Over a third of numbers start with the digit 1

Archive - Originally posted on "The Horse's Mouth" - 2009-06-19 15:42:35 - Graham Ellis

Someone told me recently that over a third of numbers start with the digit one - which of course is untrue - it's 10% of numbers (if you allow for zero starts), or 11.11111% if you don't.

Except ...

If you take all the numbers that are used in a typical report, you won't find the even balance.

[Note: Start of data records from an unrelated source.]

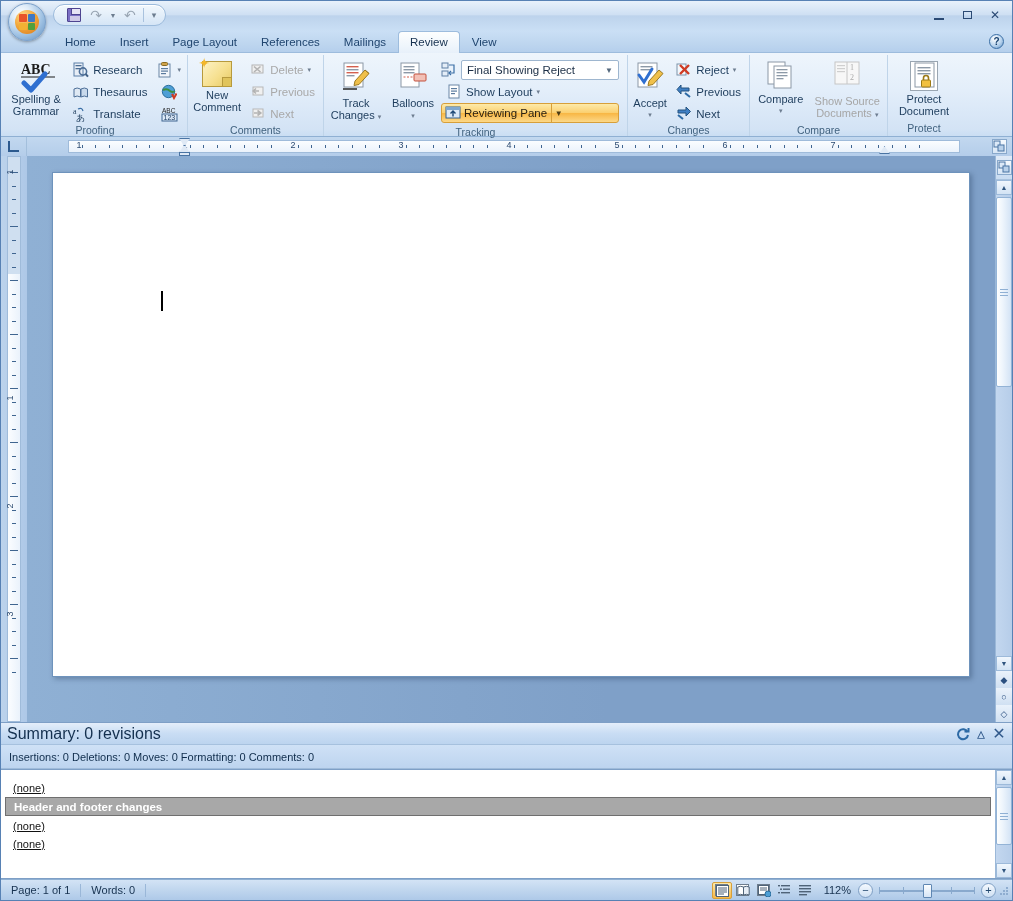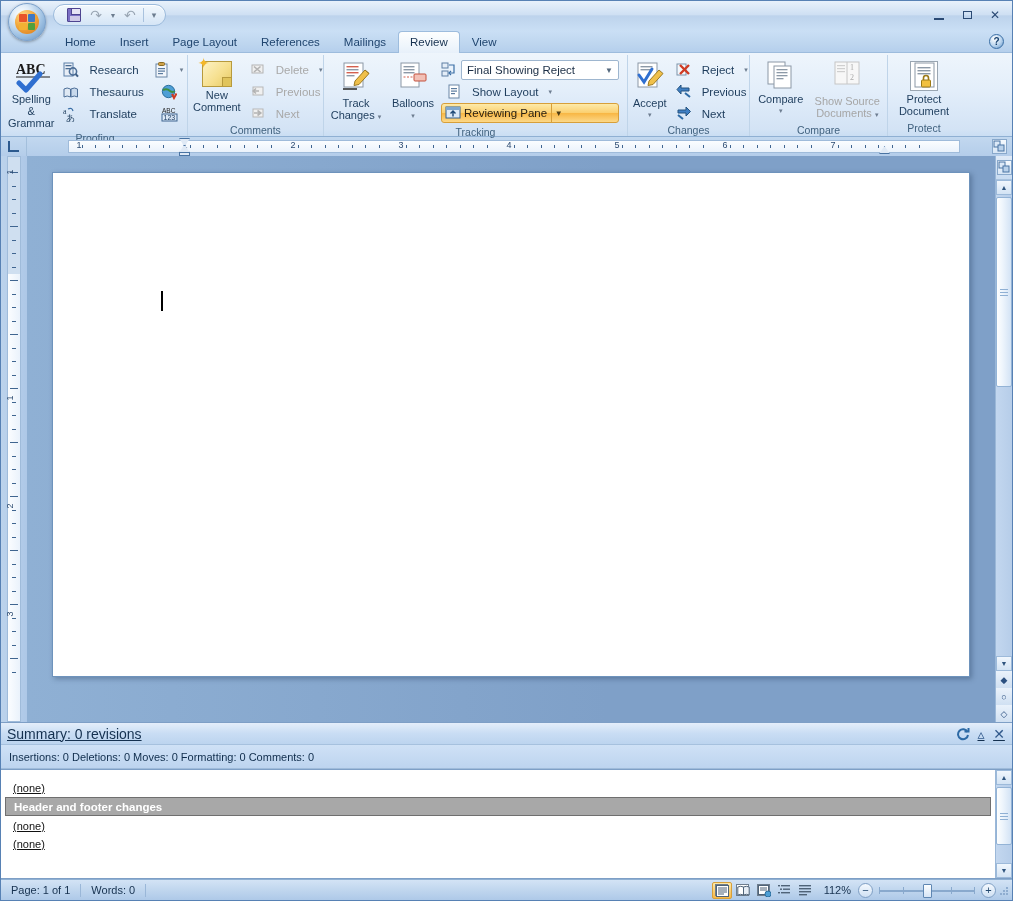--- a/index.html
+++ b/index.html
@@ -143,21 +143,21 @@
   .bigbtn {
     width: 56px; display: flex; flex-direction: column; align-items: center;
     padding: 2px 1px; border: 1px solid transparent; border-radius: 3px;
     text-align: center; color: #1d3c5c; font-size: 11px; line-height: 12px;
   }
   .bigbtn .lbl { margin-top: 2px; }
   .bigbtn.dis { color: #a6a6a6; }
 
   .smallcol { display: flex; flex-direction: column; gap: 1px; padding-top:1px; }
   .smallbtn {
-    display: flex; align-items: center; gap: 10px;
+    display: flex; align-items: center; gap: 4px;
     height: 21px; padding: 0 4px; border: 1px solid transparent; border-radius: 3px;
     font-size: 11.5px; color: #1d3c5c; white-space: nowrap;
   }
   .smallbtn.dis { color: #a9a9a9; }
   .icn { width: 16px; height: 16px; flex: none; display:block; }
 
   
   .abc-ico { width: 34px; height: 30px; position: relative; }
 
   
@@ -262,21 +262,21 @@
      background: repeating-linear-gradient(to bottom,#8fb0d4 0 1px, transparent 1px 3px); }
   .sb-nav { height:17px; display:flex;align-items:center;justify-content:center;
      background:linear-gradient(to bottom,#eaf2fb,#d0e0f2); color:#2c5080; font-size:9px; }
 
   
   .revpane { flex:none; display:flex; flex-direction:column;
      border-top:1px solid #7e9fc6; background:#c2d8f0; }
   .rp-head {
     height:22px; display:flex; align-items:center; padding:0 4px 0 6px;
     background: linear-gradient(to bottom,#e4eefa 0%, #c9ddf4 50%, #bcd4ef 100%);
-    border-bottom:1px solid #a6c1de; font-size:14px; color:#14304f;text-decoration:underline;
+    border-bottom:1px solid #a6c1de; font-size:16px; color:#14304f;
   }
   .rp-head .sp{flex:1;}
   .rp-tool{ width:18px;height:18px; display:flex;align-items:center;justify-content:center; color:#31598b;}
   .rp-stats{
     height:24px; display:flex; align-items:center; padding-left:8px; gap:10px;
     background: linear-gradient(to bottom,#cfe1f6,#bdd4ef);
     border-bottom:1px solid #9fbbda; font-size:11px; color:#0f2c4b;
   }
   .rp-body { height:110px; display:flex; background:#fff; border-top:1px solid #7e9fc6;
      border-bottom:1px solid #7e9fc6; }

Ever one to explore, and while unable to get into a serious project today as I'm on call to wait, front of house ('can we have some more water', 'can we use a room for a breakout meeting', 'did you make these yummy pastries'), I thought I would test it out - I evaluated the size of all of yesterday's accesses to our web site:

-bash-3.2$ ./sn ac_20090618
1 - 54658 of 127322 (42%)
2 - 21778 of 127322 (17%)
3 - 7256 of 127322 (5%)
4 - 5988 of 127322 (4%)
5 - 5320 of 127322 (4%)
6 - 15472 of 127322 (12%)
7 - 4985 of 127322 (3%)
8 - 6271 of 127322 (4%)
9 - 5594 of 127322 (4%)
-bash-3.2$


Yup ... in our case, over 40% of numbers start with a 1.

Code:

#!/usr/bin/perl -na
$c1 = substr($F[9],0,1);
if ($c1 ne "-" and $c1 ne '"') {
$c++;
$co{$c1}++; }
END {
  foreach $p (sort(keys %co)) {
    $pc = sprintf("%d",$co{$p}*100/$c);
    print "$p - $co{$p} of $c ($pc%)\n";
  }
}


(Note use of command line options for autosplit mode, and for looping through all lines of an incoming file. Also note use of sprintf to do the awkward bit of the formatting, while leaving print to do the easy stuff.)